# tSNE: t-distributed stochastic neighbor embedding

The t-distributed stochastic neighbor embedding (short: tSNE) is an unsupervised algorithm for dimension reduction in large data sets. Traditionally, either Principal Component Analysis (PCA) is used for linear contexts or neural networks for non-linear contexts. The tSNE algorithm is an alternative that is much simpler compared to these algorithms.

### Why do you need the dimension reduction?

Various algorithms, such as linear regression, have problems if the data set has variables that are correlated with each other, i.e. depend on each other. To avoid this problem, it can make sense to remove the variables from the data set that correlate with another variable. At the same time, however, the data should not lose its original information content or should retain as much information as possible.

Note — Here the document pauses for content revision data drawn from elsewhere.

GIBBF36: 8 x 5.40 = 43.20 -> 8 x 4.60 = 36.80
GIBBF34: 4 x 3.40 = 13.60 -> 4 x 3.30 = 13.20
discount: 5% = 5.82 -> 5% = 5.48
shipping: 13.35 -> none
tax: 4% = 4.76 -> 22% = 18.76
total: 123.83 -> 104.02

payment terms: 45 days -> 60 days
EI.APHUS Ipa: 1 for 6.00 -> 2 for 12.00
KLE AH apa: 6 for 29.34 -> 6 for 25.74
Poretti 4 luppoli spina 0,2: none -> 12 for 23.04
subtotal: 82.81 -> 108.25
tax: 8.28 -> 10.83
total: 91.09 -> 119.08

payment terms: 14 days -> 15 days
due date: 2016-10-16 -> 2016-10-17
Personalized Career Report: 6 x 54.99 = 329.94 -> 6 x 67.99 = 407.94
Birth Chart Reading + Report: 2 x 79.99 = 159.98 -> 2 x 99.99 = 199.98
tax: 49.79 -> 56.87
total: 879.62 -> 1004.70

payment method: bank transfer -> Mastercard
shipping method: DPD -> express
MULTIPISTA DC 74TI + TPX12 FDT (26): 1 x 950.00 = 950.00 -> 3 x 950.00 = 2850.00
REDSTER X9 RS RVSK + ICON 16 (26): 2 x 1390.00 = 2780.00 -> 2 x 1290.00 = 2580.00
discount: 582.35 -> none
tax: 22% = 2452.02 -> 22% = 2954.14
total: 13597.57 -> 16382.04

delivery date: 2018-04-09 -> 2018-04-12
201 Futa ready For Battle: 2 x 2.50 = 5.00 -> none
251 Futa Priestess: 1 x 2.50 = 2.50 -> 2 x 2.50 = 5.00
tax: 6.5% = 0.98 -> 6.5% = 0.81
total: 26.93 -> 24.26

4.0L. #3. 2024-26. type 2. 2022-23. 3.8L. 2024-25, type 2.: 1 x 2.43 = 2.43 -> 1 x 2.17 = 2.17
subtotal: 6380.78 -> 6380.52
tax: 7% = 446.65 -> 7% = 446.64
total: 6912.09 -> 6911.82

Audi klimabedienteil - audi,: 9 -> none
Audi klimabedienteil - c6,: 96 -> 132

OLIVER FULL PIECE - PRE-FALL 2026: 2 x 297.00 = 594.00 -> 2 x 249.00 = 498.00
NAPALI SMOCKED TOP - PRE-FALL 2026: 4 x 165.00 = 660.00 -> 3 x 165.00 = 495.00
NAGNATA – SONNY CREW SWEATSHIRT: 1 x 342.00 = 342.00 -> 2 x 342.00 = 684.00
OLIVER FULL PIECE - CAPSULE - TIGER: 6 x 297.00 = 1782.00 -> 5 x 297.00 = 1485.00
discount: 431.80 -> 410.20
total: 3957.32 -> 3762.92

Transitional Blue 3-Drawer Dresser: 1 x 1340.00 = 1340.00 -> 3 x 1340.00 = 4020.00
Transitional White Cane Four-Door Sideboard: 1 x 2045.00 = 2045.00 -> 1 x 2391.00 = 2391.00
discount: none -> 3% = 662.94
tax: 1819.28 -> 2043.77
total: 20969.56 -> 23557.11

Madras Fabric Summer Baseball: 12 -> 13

Another application we have is in cluster analysis, such as k-means clustering, where we need to define the number of clusters in advance. Reducing the dimensionality of the data set helps us to get a first impression of the information and to be able to estimate, for example, which are the most important variables and how many clusters the data set could have. For example, if we manage to reduce the data set to three dimensions, we can visualize the data points in a diagram. From this, it may then already be possible to read off the number of clusters.

In addition, large data sets with many variables also offer the danger that the model overfits. Simply explained, this means that the model adapts too much to the training data during training and thus only delivers poor results for new, unseen data. Therefore, for neural networks, for example, it can make sense to first train the model with the most important variables and then add new variables bit by bit, which may further increase the performance of the model without overfitting.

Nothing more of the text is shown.